◆ Source records ◆
Content starts

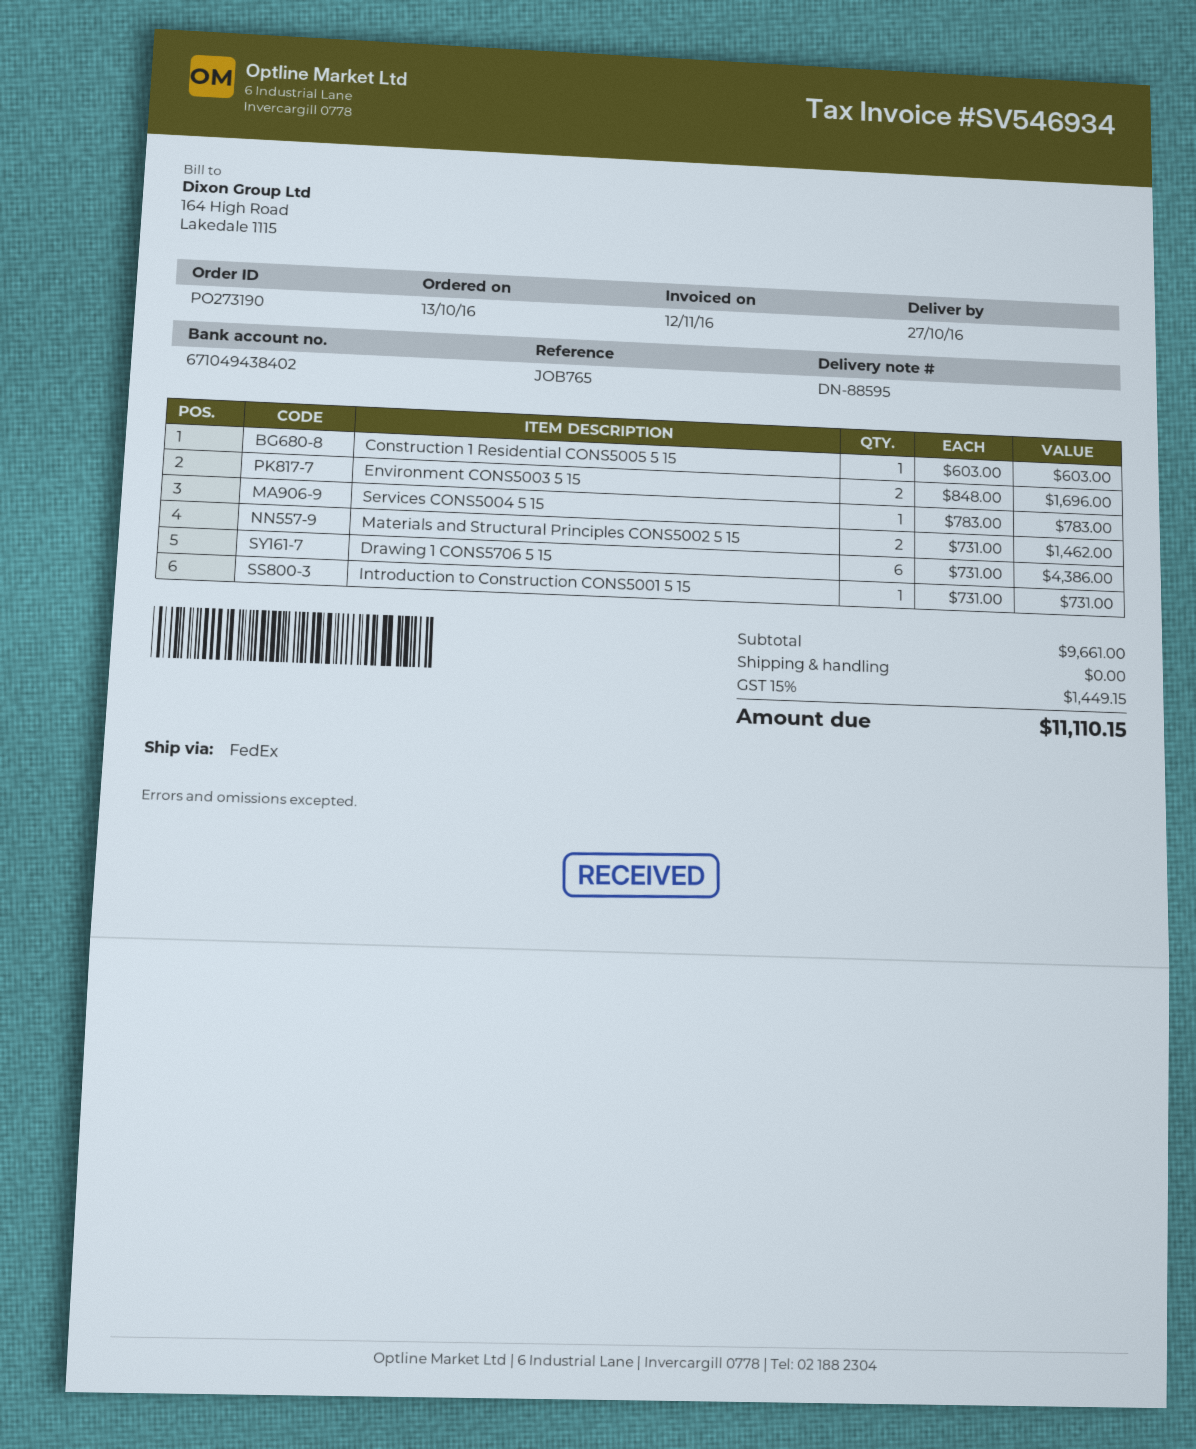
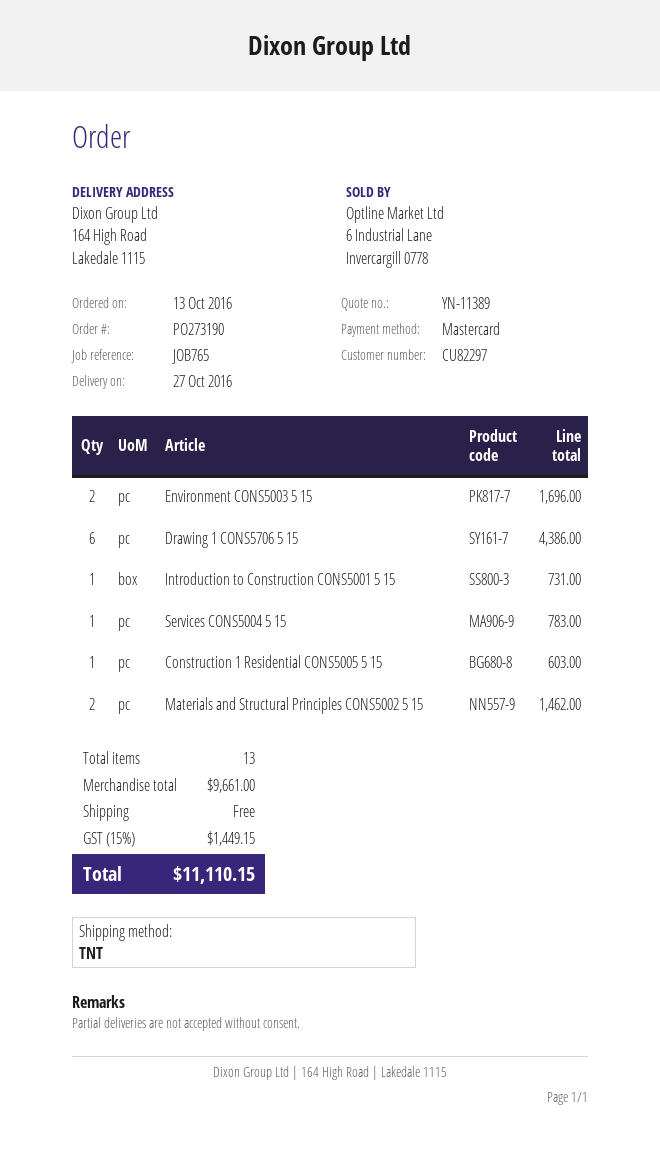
shipping method: FedEx -> TNT

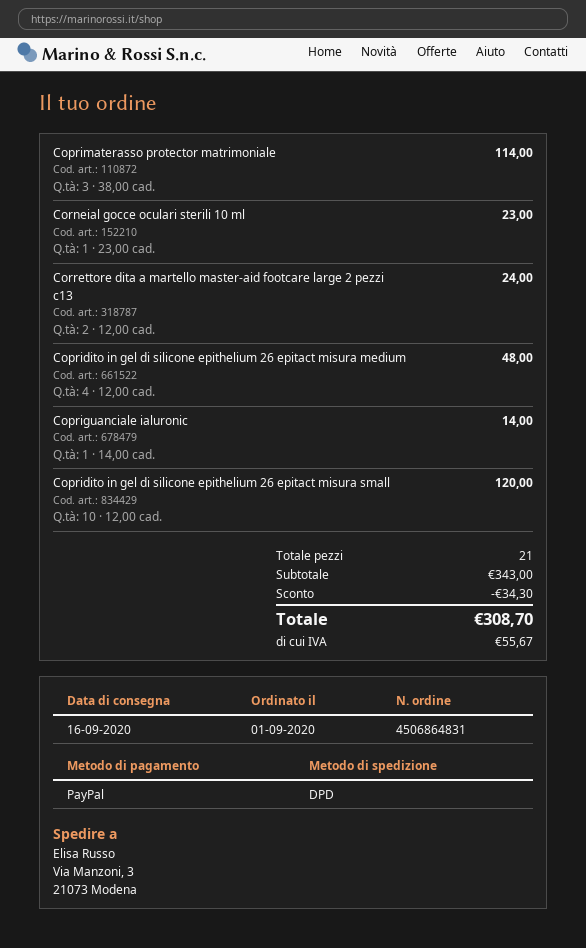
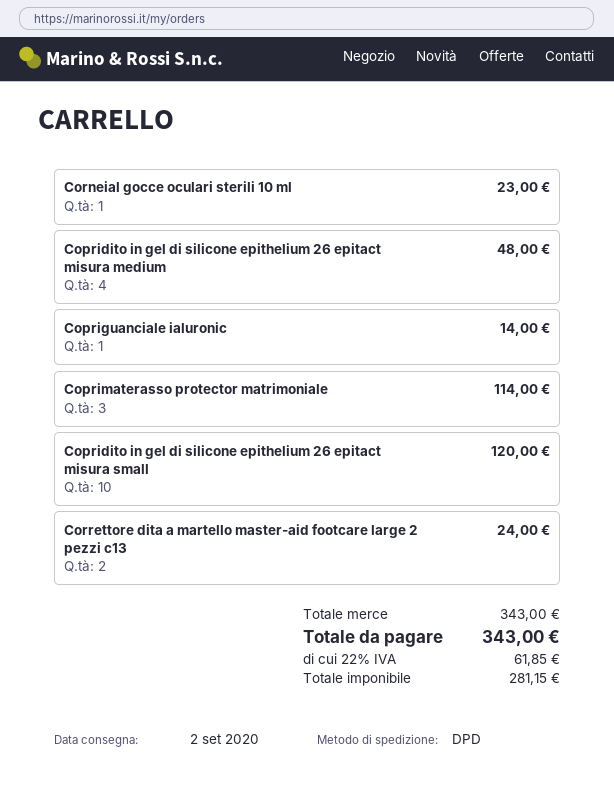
delivery date: 2020-09-16 -> 2020-09-02
discount: 34.30 -> none
tax: 55.67 -> 61.85
total: 308.70 -> 343.00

Content ends

◆ Exercise prompt ◆
In the copy, include no pictures; transcribe every record above verbatim.

◆ Exercise output ◆
shipping method: FedEx -> TNT

delivery date: 2020-09-16 -> 2020-09-02
discount: 34.30 -> none
tax: 55.67 -> 61.85
total: 308.70 -> 343.00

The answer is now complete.